Researchers at Oregon State University have discovered one of the reasons why broccoli may be good for your health. They found that sulforaphane, a dietary compound from broccoli that’s known to help prevent prostate cancer, may work through its influence on long, non-coding RNAs. This is another step forward in a compelling new area of study on the underlying genetics of cancer development and progression. The findings were published by researchers from Oregon State University in the Journal of Nutritional Biochemistry.
The research provides more evidence for how these lncRNAs, which were once thought to be a type of “junk DNA” of no particular value or function, may instead play a critical role in triggering cells to become malignant and spread. Growing evidence shows that lncRNAs, which number in the thousands, have a major role in cell biology and development, often by controlling what genes are turned on, or “expressed” to carry out their genetic function. Scientists now believe that when these lncRNAs are dysregulated (uncontrolled) they can contribute to multiple disease processes, including cancer. The lncRNAs are also of special interest, researchers say, because they are so highly cell- and tissue-specific.
Unlike many chemotherapeutic drugs that affect healthy cells as well as malignant ones and can cause undesired side effects, the control of lncRNAs may offer a new way to specifically prevent or slow the progression of malignant cells. “This could be a turning point in our understanding of how cancer may be triggered and spreads,” said Emily Ho, the endowed director of the Moore Family Center for Whole Grain Foods, Nutrition and Preventive Health at OSU, a professor in the College of Public Health and Human Sciences and principal investigator with the Linus Pauling Institute. “It’s obviously of interest that this dietary compound, found at some of its highest levels in broccoli, can affect lncRNAs. This could open the door to a whole range of new dietary strategies, foods or drugs that might play a role in cancer suppression or therapeutic control.” For more information, see the following link.
It is a good idea to add cruciferous veggies to your diet. However, while cruciferous extracts from broccoli, kale, cabbage etc. containing small amounts of sulforaphane are commercially available as supplements, it should be noted that the amounts of sulforaphane needed for activity against prostate cancer in men is not known and usually requires considerable amounts of the extract or vegetable to be ingested. Therefore, before taking any extracts, please consult with your health provider.
The Prostate Cancer Foundation published a fairly comprehensive yet concise e mail resource describing various facets of prostate cancer beginning with early screening and detection. The reader is urged to spend some time perusing this article. There is so much information here that I am simply linking the article at this point. The initial portion of the article deals with screening and biopsy.
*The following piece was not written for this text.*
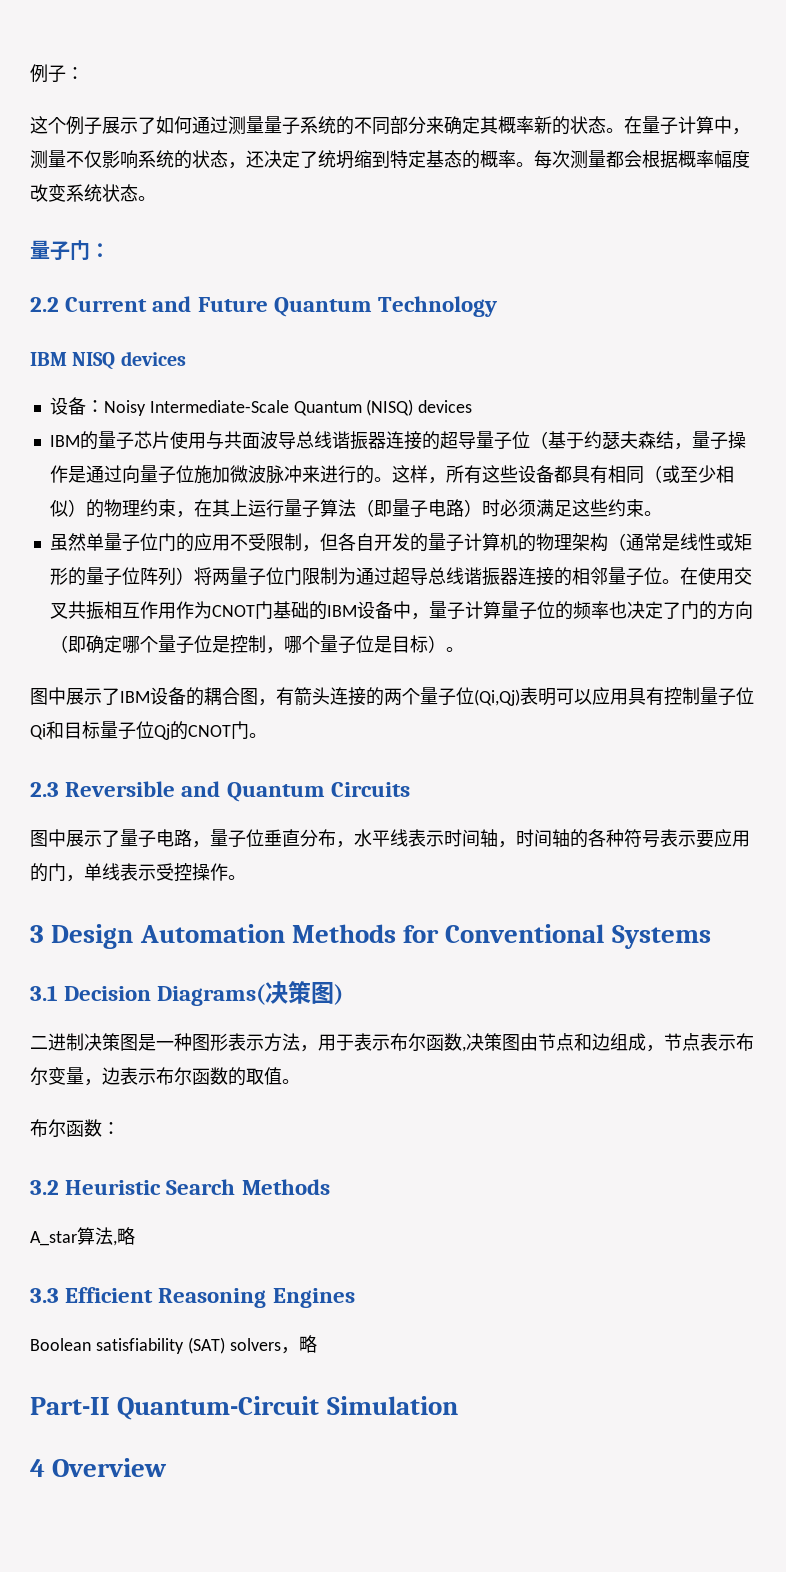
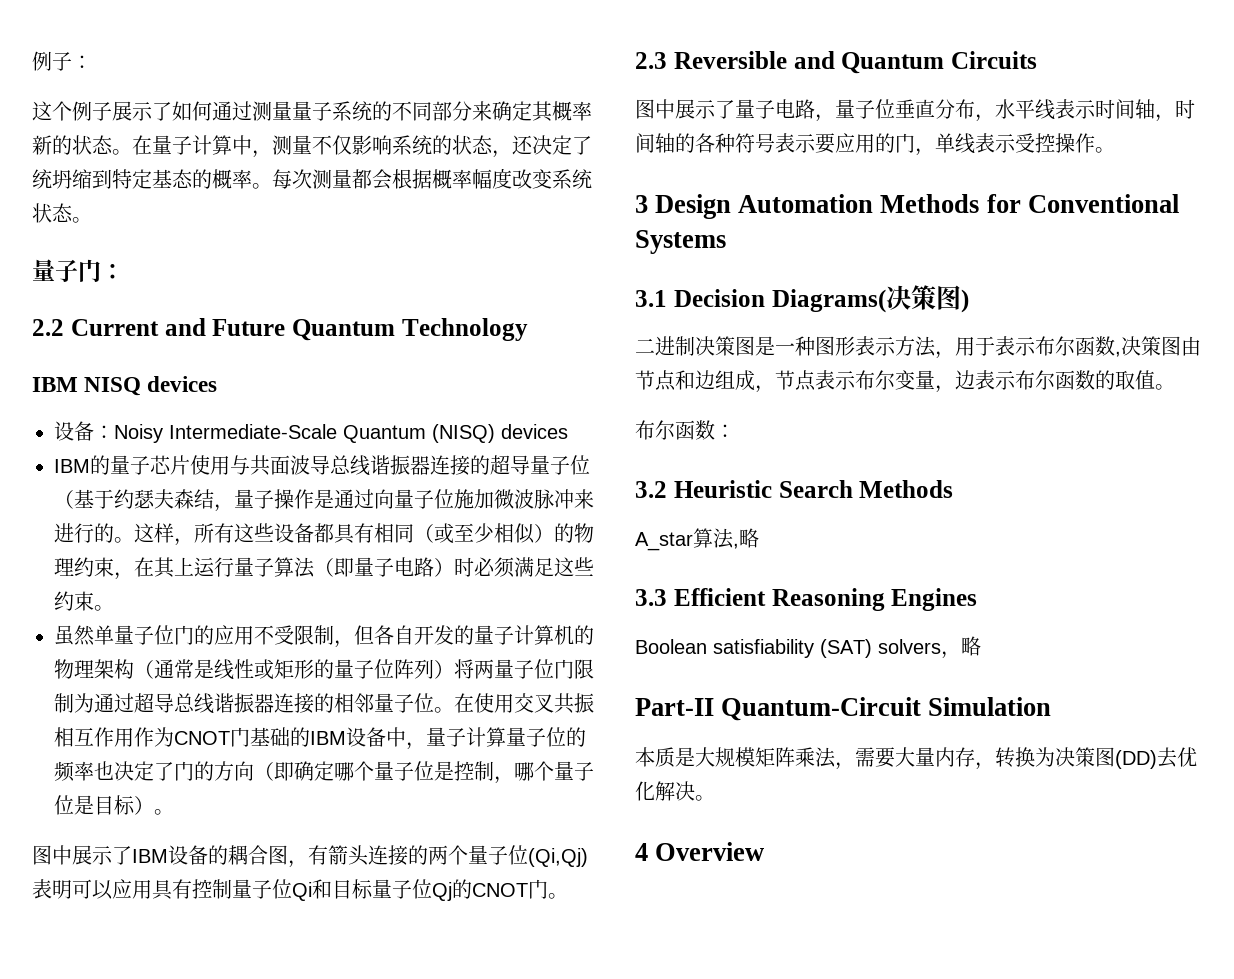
+ 本质是大规模矩阵乘法，需要大量内存，转换为决策图(DD)去优化解决。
A section entitled “For Patients- Recently Diagnosed? Read This Section First,” describes finding a doctor and treatment center, treatment options, side effects, clinical trials, financial resources, guides and even videos. Information by stage is also provided which includes information on screening, detection and diagnosis, active surveillance, recurrence and advanced disease. A section entitled “Understanding Prostate Cancer” describes risk factors, symptoms and prevention among others.